CAN IT CONTINUE? A continued bull run is not guaranteed, of course. Several warning signs are already flashing in Korea: domestic investors’ margin loans have more than doubled since the beginning of 2025, while a surge in leveraged ETF trading has drawn the regulator’s attention. On top of this, the energy-price spike from the prolonged U.S.-Israeli war with Iran poses a major risk to oil-importing Asian economies and could deter foreign investment even in heavily under-owned markets. For now, the AI frenzy, domestic exuberance and the underlying strength of North Asia’s tech champions may be enough to offset foreign selling — but whether that can hold is an open question.

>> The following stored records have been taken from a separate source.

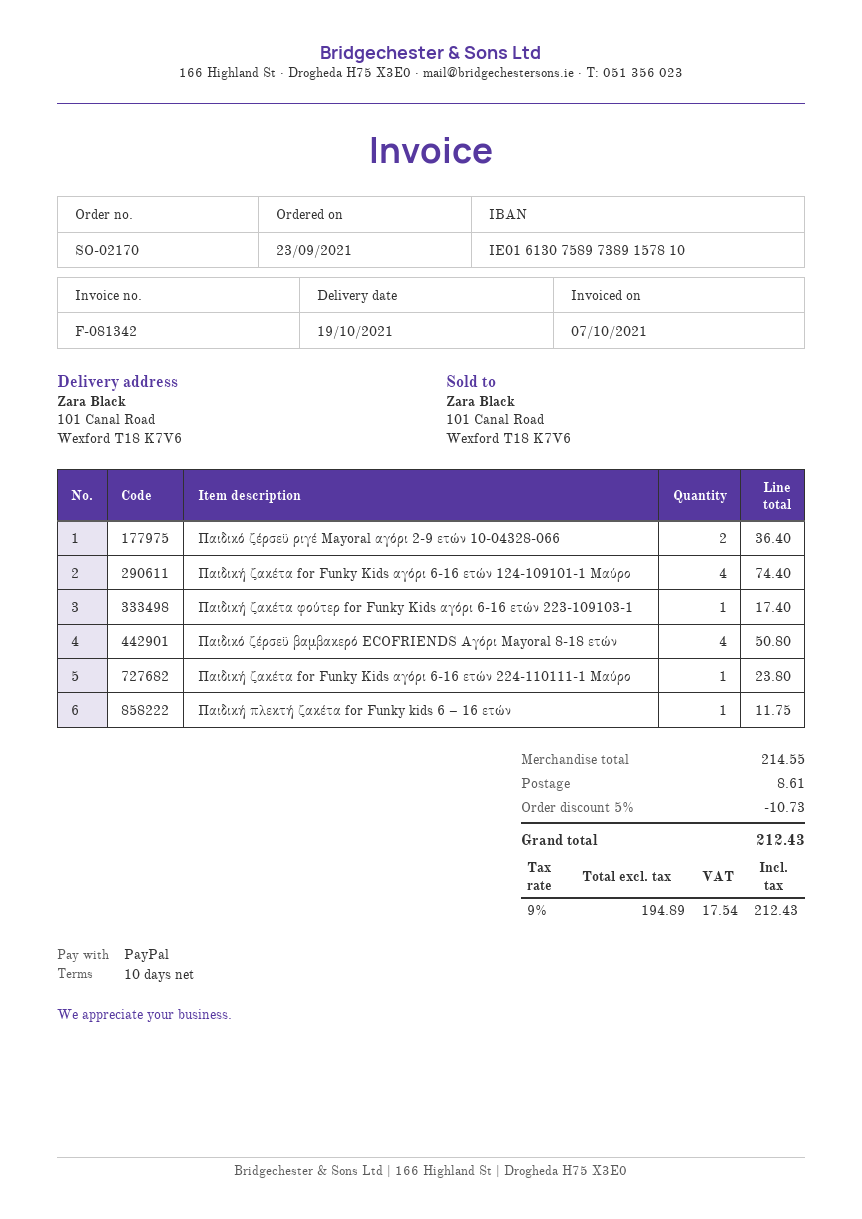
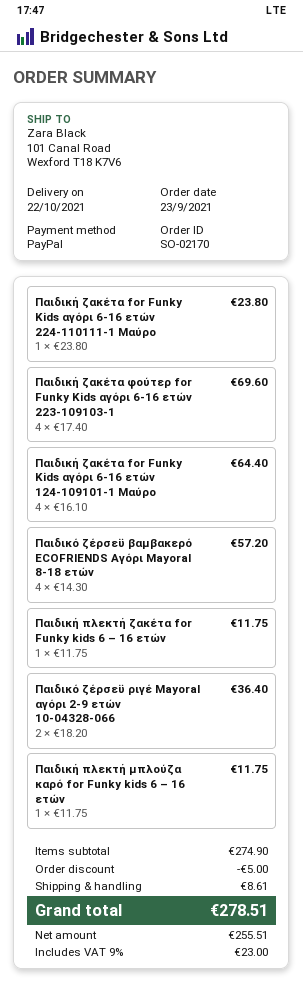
delivery date: 2021-10-19 -> 2021-10-22
Παιδική ζακέτα for Funky Kids αγόρι 6-16 ετών 124-109101-1 Μαύρο: 4 for 74.40 -> 4 for 64.40
Παιδική ζακέτα φούτερ for Funky Kids αγόρι 6-16 ετών 223-109103-1: 1 for 17.40 -> 4 for 69.60
Παιδικό ζέρσεϋ βαμβακερό ECOFRIENDS Αγόρι Mayoral 8-18 ετών: 4 for 50.80 -> 4 for 57.20
Παιδική πλεκτή μπλούζα καρό for Funky kids 6 – 16 ετών: none -> 1 for 11.75
subtotal: 214.55 -> 274.90
discount: 10.73 -> 5.00
net: 194.89 -> 255.51
tax: 9% = 17.54 -> 9% = 23.00
total: 212.43 -> 278.51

(The views expressed here are those of Manishi Raychaudhuri, the founder and CEO of Emmer Capital Partners Ltd and the former head of Asia-Pacific Equity Research at BNP Paribas Securities.) Enjoying this column? Check out Reuters Open Interest (ROI), your essential new source for global financial commentary. Follow ROI on LinkedIn, and X. And listen to the Morning Bid daily podcast on Apple, Spotify, or the Reuters app. Subscribe to hear Reuters journalists discuss the biggest news in markets and finance seven days a week.

(Writing by Manishi Raychaudhuri; Editing by Marguerita Choy and Anna Szymanski)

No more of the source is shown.